Europa enfrenta una de las temporadas de incendios forestales más severas de los últimos años, con Francia y España como los países más afectados por la rápida propagación del fuego. Las altas temperaturas, la sequía prolongada y los fuertes vientos han favorecido el avance de las llamas, obligando a las autoridades a desplegar un amplio operativo de emergencia para proteger a la población y contener los múltiples frentes activos.
En el suroeste de Francia, la situación es especialmente crítica en los alrededores de Burdeos, donde el fuego ha consumido una extensa superficie de vegetación y ha provocado la evacuación de más de 260 mil personas. Equipos de bomberos trabajan de manera ininterrumpida para evitar que las llamas alcancen nuevas zonas habitadas, aunque las autoridades francesas han advertido que la extinción total de los incendios podría tomar semanas o incluso meses debido a las condiciones climáticas extremas.
España también enfrenta una emergencia de gran magnitud. Los incendios han arrasado más de 170 mil hectáreas y han obligado al desalojo de decenas de miles de habitantes.

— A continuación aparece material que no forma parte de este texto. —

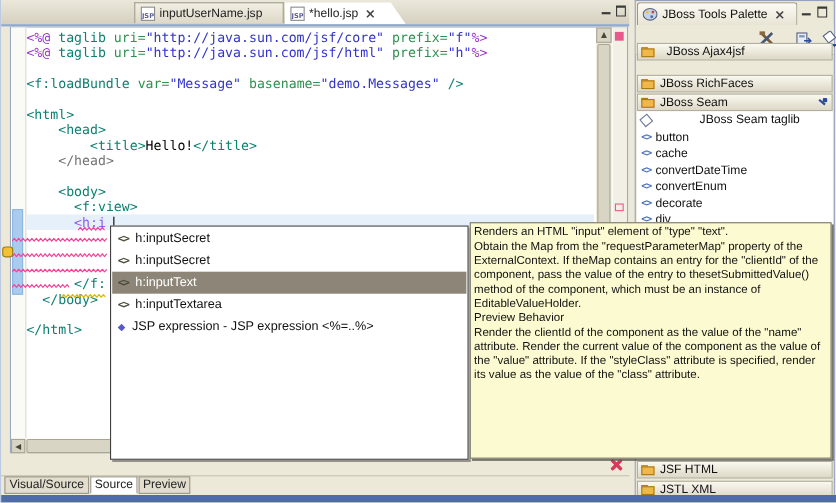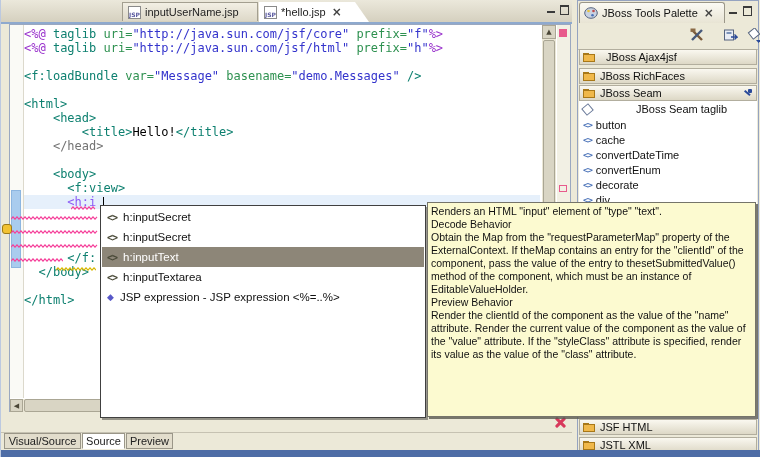"JBoss Ajax4jsf" div.gbar { top: 48px -> 38px }
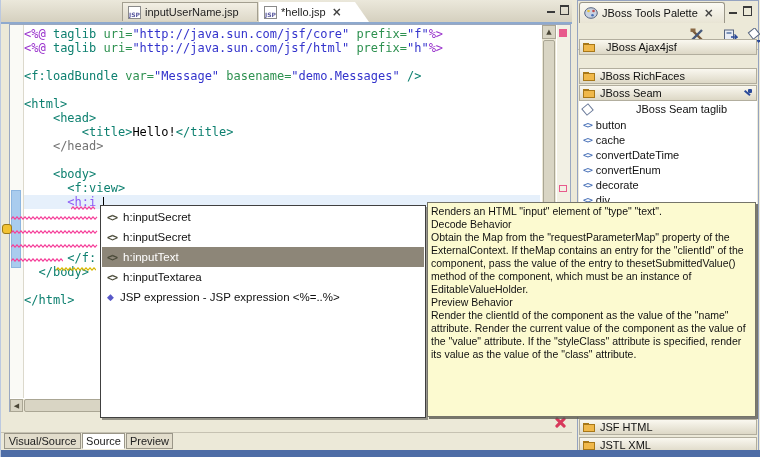"Decode Behavior" p { html: <p>Decode Behavior</p> -> none }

Los servicios de protección civil mantienen la alerta máxima ante la previsión de una nueva ola de calor que podría intensificar los incendios y generar nuevos focos en distintas regiones del país, complicando aún más las labores de los cuerpos de emergencia.
La Unión Europea ha reforzado la coordinación entre sus países miembros mediante el envío de aviones especializados, brigadas forestales y recursos logísticos para apoyar las tareas de combate al fuego. Especialistas advierten que la combinación de temperaturas récord, vegetación seca y fenómenos atmosféricos extremos está incrementando tanto la frecuencia como la intensidad de los incendios forestales, una tendencia que podría prolongarse durante los próximos meses si las condiciones meteorológicas no mejoran.
Mientras continúan las labores para controlar la emergencia, miles de familias permanecen fuera de sus hogares y las pérdidas ambientales y económicas siguen aumentando. Las autoridades han pedido a la población mantenerse atenta a las indicaciones oficiales, evitar ingresar a las zonas de riesgo y colaborar con los operativos de evacuación, mientras Europa enfrenta uno de los mayores desafíos ambientales del verano de 2026.